L'article 12 de la loi relative à la simplification traite de plusieurs obligations des entreprises en matière de formation professionnelle.

1. Apprentissage :

- Un nouvel article 228 bis est inséré dans le CGI. Il prévoit qu'à défaut de versement aux OCTA avant le 1er mars de l'année suivant celle du versement des salaires, un versement de régularisation doit être effectué auprès des services des impôts, au plus tard le 30 avril de la même année, accompagné d’un bordereau destiné à permettre de déterminer l’origine et l’affectation du versement. Le montant de ce versement doit être égal à celui de la taxe, majoré de l'insuffisance constatée. Le rôle des OCTA se trouve ainsi conforté face au risque encouru par les entreprises, en cas de non respect des délais ou de non recours à leurs services, d'un doublement du montant des sommes dont elles sont redevables au titre de la taxe d'apprentissage.

- La déclaration relative à la taxe d'apprentissage (déclaration n°2482) est supprimée pour toutes les entreprises assujetties. Selon l'exposé des motifs de la proposition de loi, ce document ferait double emploi avec la déclaration annuelle des données sociales. Au-delà de l'allègement des sujétions pesant sur les entreprises, cette simplification devrait aussi permettre de redéployer plus d’une centaine d’emplois au sein de l’administration des finances.

- La contribution au développement de l'apprentissage visée à l'article 1599 quinquies A du CGI est par ailleurs pérennisée au taux de 0,18 %.
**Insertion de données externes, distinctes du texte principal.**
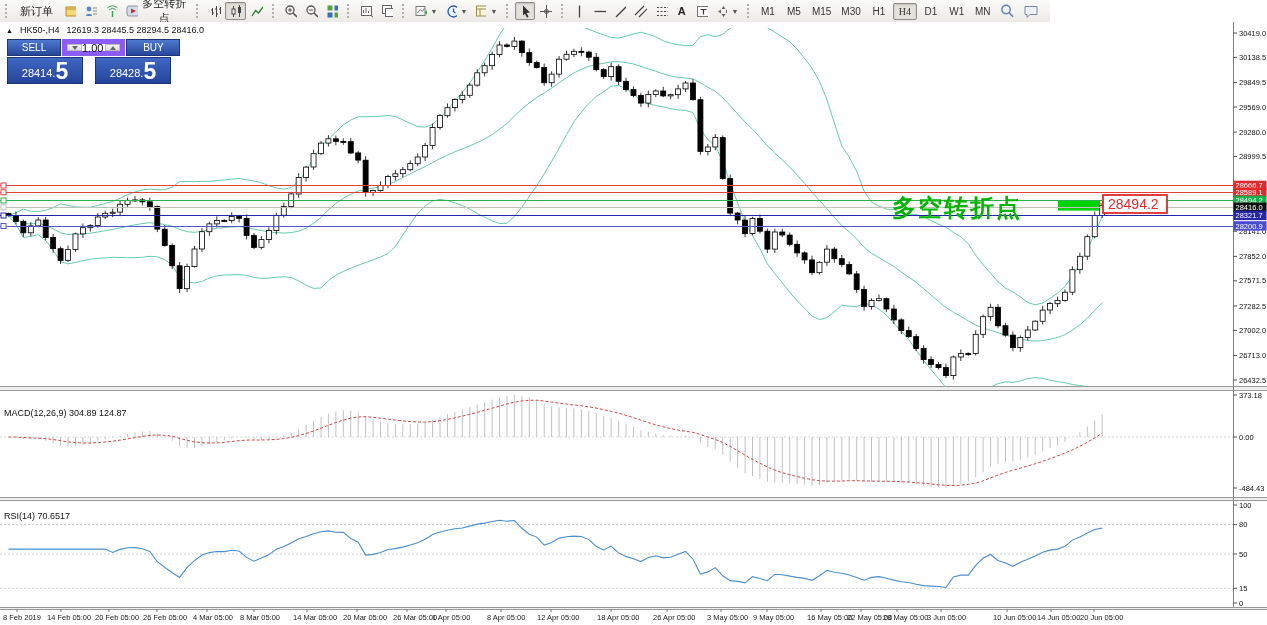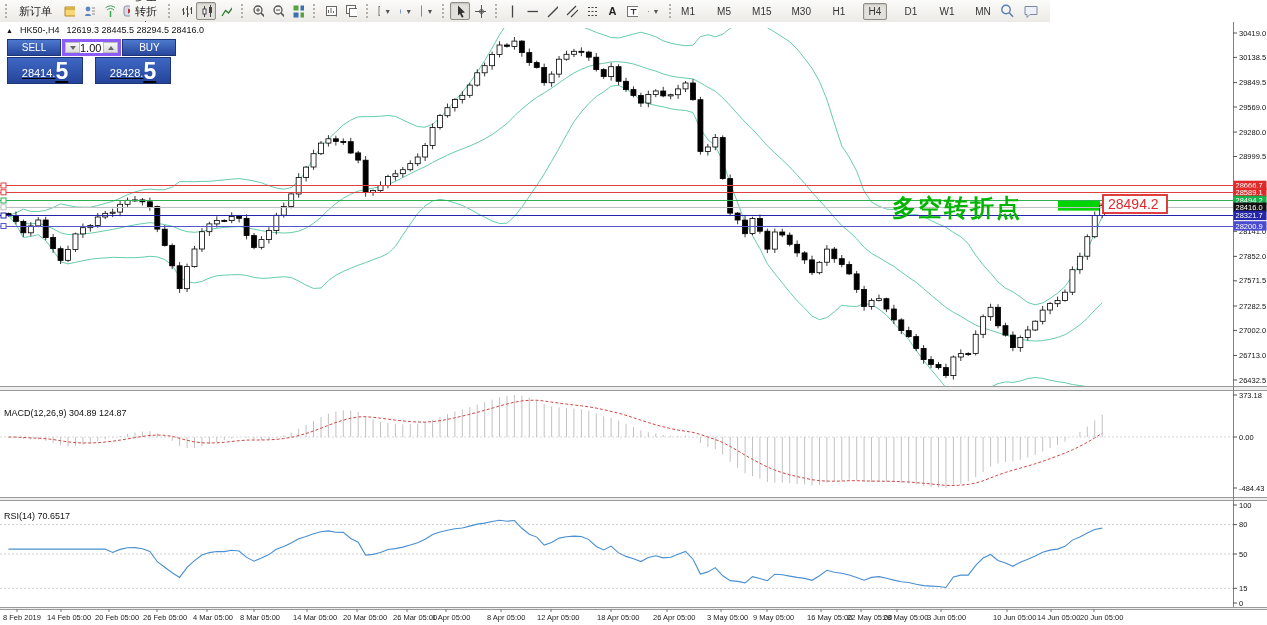--- a/index.html
+++ b/index.html
@@ -216,7 +216,7 @@
     </button>
 
     <span class="grip"></span>
-    <span id="tf-group" style="display:flex;gap:12px">
+    <span id="tf-group" style="display:flex;gap:2px">
         <button class="tfbtn">M1</button>
         <button class="tfbtn">M5</button>
         <button class="tfbtn">M15</button>

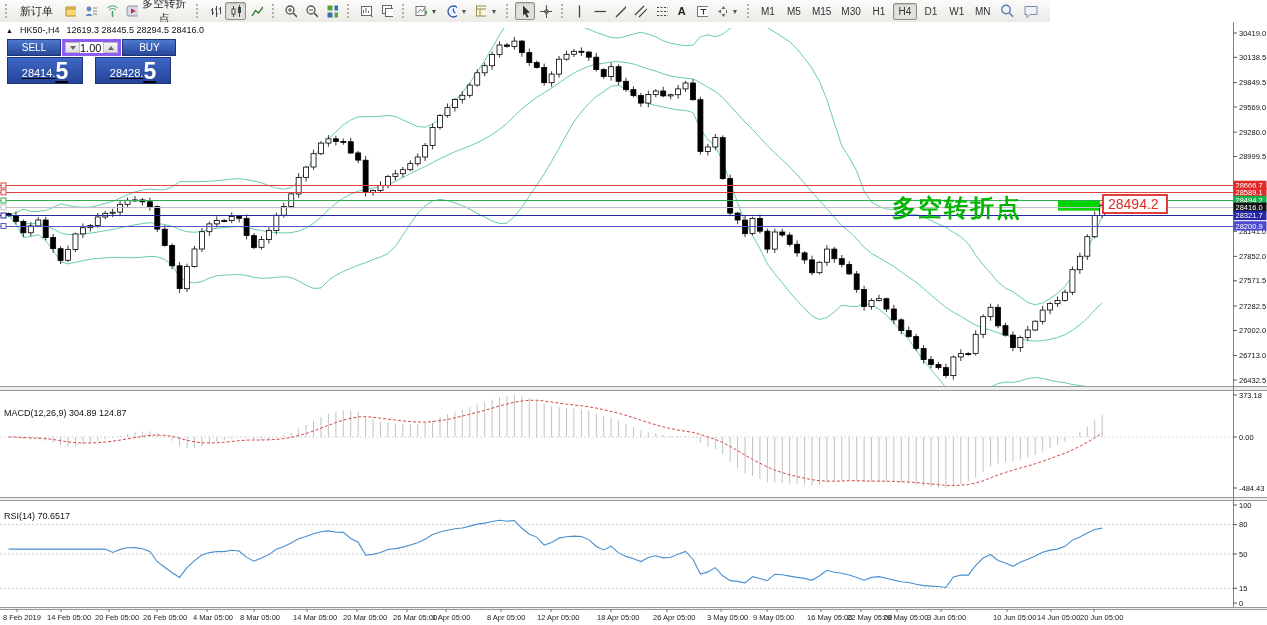--- a/index.html
+++ b/index.html
@@ -18,7 +18,7 @@
   .caret{font-size:7px;color:#555;margin-left:1px;}
   .tfbtn{height:17px;min-width:24px;padding:0 3px;border:1px solid transparent;border-radius:2px;
     background:transparent;font-size:10px;color:#333;text-align:center;}
-  .tfbtn.active{background:#e3e1dc;border:1px solid #8f8d88;box-shadow:inset 0 1px 2px rgba(0,0,0,.15);}
+  .tfbtn.active{background:#e3e1dc;border:1px solid #8f8d88;box-shadow:inset 0 1px 2px rgba(0,0,0,.15);font-family:Liberation Serif, serif;}
   .toolbar-right{margin-left:auto;display:flex;align-items:center;padding-right:6px;}
   
   #chart{position:absolute;left:0;top:22px;}

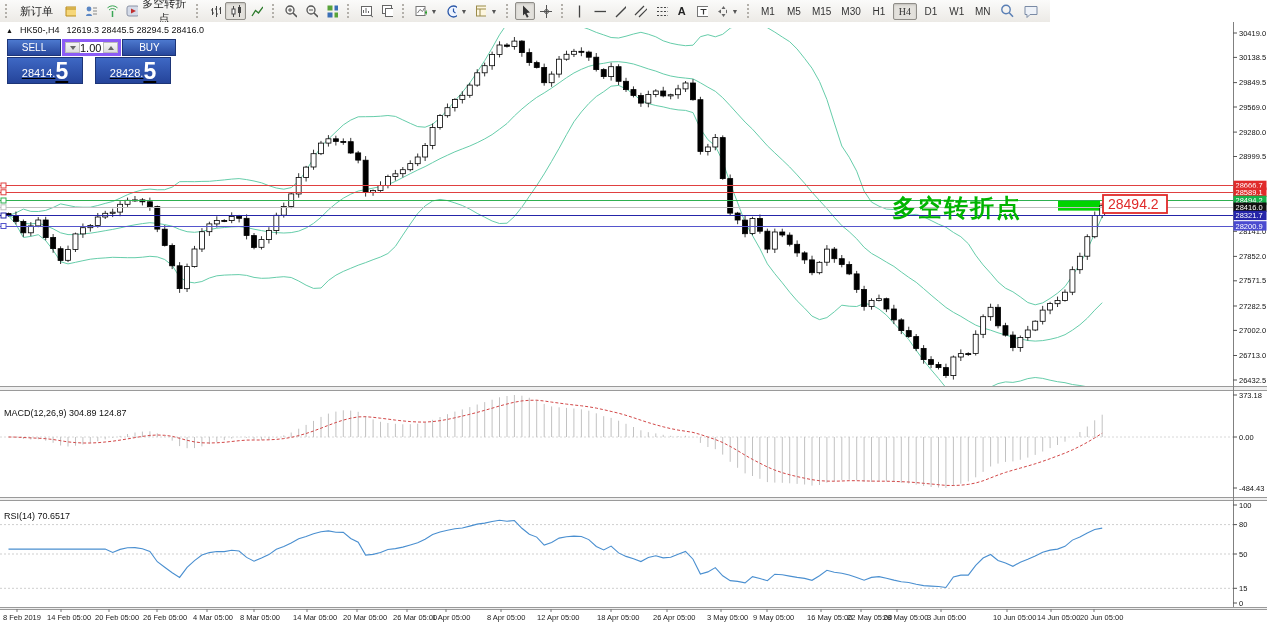--- a/index.html
+++ b/index.html
@@ -31,7 +31,7 @@
   .ocp .row1{display:flex;height:17px;gap:1px;}
   .btn-trade{flex:0 0 52px;background:linear-gradient(#4d79cf,#27479c);color:#fff;
     font-size:10px;display:flex;align-items:center;justify-content:center;border:1px solid #1d3577;}
-  .vol{flex:1;display:flex;align-items:stretch;background:#fff;border:3px solid #8b5cf6;}
+  .vol{flex:1;display:flex;align-items:stretch;background:#fff;border:5px solid #8b5cf6;}
   .vol .spin{width:13px;background:linear-gradient(#f5f5f5,#ddd);border:1px solid #bbb;
     display:flex;align-items:center;justify-content:center;}
   .arr-up,.arr-dn{width:0;height:0;border-left:3px solid transparent;border-right:3px solid transparent;}

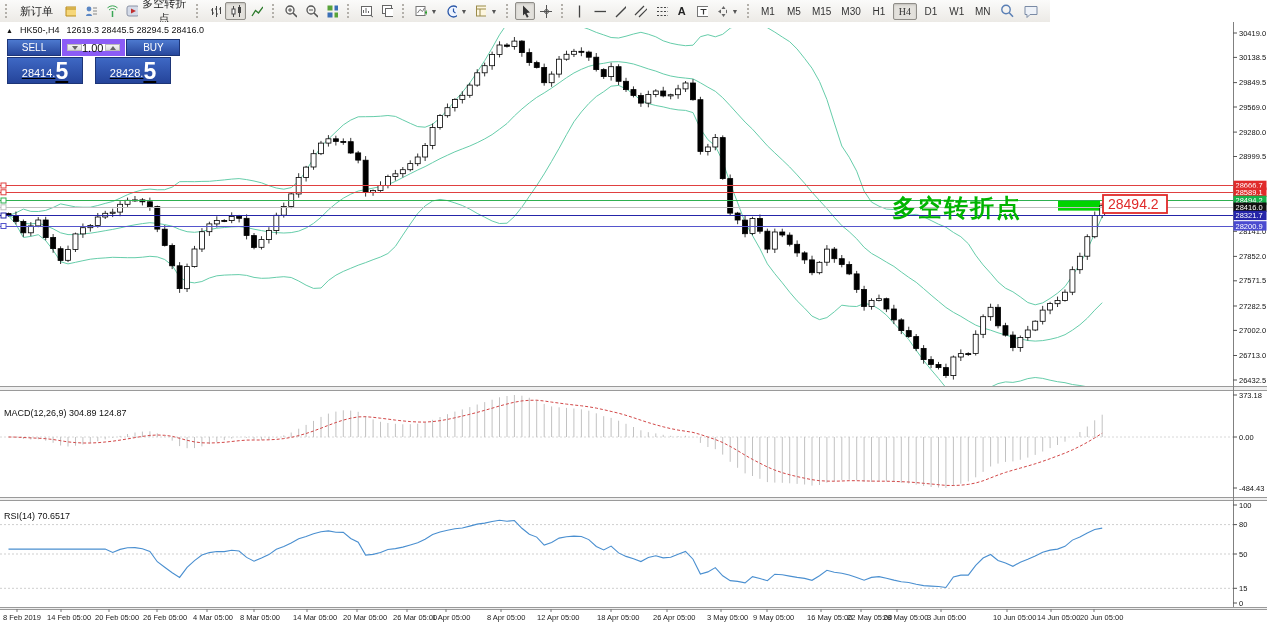--- a/index.html
+++ b/index.html
@@ -38,7 +38,7 @@
   .arr-up{border-bottom:4px solid #666;}
   .arr-dn{border-top:4px solid #666;}
   .vol .vtext{flex:1;font-size:11px;display:flex;align-items:center;justify-content:flex-end;padding-right:2px;color:#111;}
-  .ocp .row2{display:flex;gap:12px;height:27px;margin-top:1px;text-decoration:underline;}
+  .ocp .row2{display:flex;gap:12px;height:27px;margin-top:1px;}
   .price-box{flex:1;background:linear-gradient(#3e68c4,#25449a);color:#fff;
     display:flex;align-items:flex-end;justify-content:center;border:1px solid #1d3577;}
   .price-main{font-size:11px;padding-bottom:4px;}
2. Formation professionnelle :

- La déclaration relative à la participation des employeurs de moins de 10 salariés (n°2486) est supprimée. Cette mesure de simplification devrait permettre d'économiser le traitement de 1,1 million de déclarations. On peut rappeler que des sanctions sont prévues, comme désormais en matière de taxe d'apprentissage, en cas d’absence ou d'insuffisance de versement aux OPCA : les entreprises concernées doivent alors verser aux services fiscaux le montant de leur participation, majoré de l’insuffisance constatée.

- Pour les entreprises d'au moins dix salariés, la déclaration 2483 est maintenue, avec deux adaptations. Tout d’abord, l’article L. 931-20-1 du code du travail, qui prévoit que cette déclaration indique également le montant des rémunérations versées aux titulaires de contrats à durée déterminée et le montant du versement destiné à financer le CIF CDD, est abrogé. Ensuite, la définition du contenu de cette déclaration, qui ne relève pas du domaine de la loi, dans la mesure où elle ne met pas en cause les principes fondamentaux du droit du travail, est renvoyée à un décret en Conseil d’État. La rédaction de l’article R. 950-19 du code du travail, qui détaille le contenu de la déclaration prévue à l’article L. 951-12 devra, le cas échéant, être modifiée pour tenir compte de la suppression de l’article L. 931-20-1 et de la nouvelle rédaction de l’article L. 951-12.

- Enfin, une dernière mesure étend aux organismes de sécurité sociale l’obligation de communiquer aux agents chargés du contrôle de la formation professionnelle les renseignements nécessaires à l’accomplissement de leur mission. L’extension de cette obligation, qui existe déjà pour l’administration fiscale, les OPCA, le FUP et les administrations qui financent des actions de formation, permettra à ces agents de disposer de tous les renseignements nécessaires à l'exercice de leur mission, notamment sur le respect par les entreprises de leurs obligations en matière de financement de la formation professionnelle.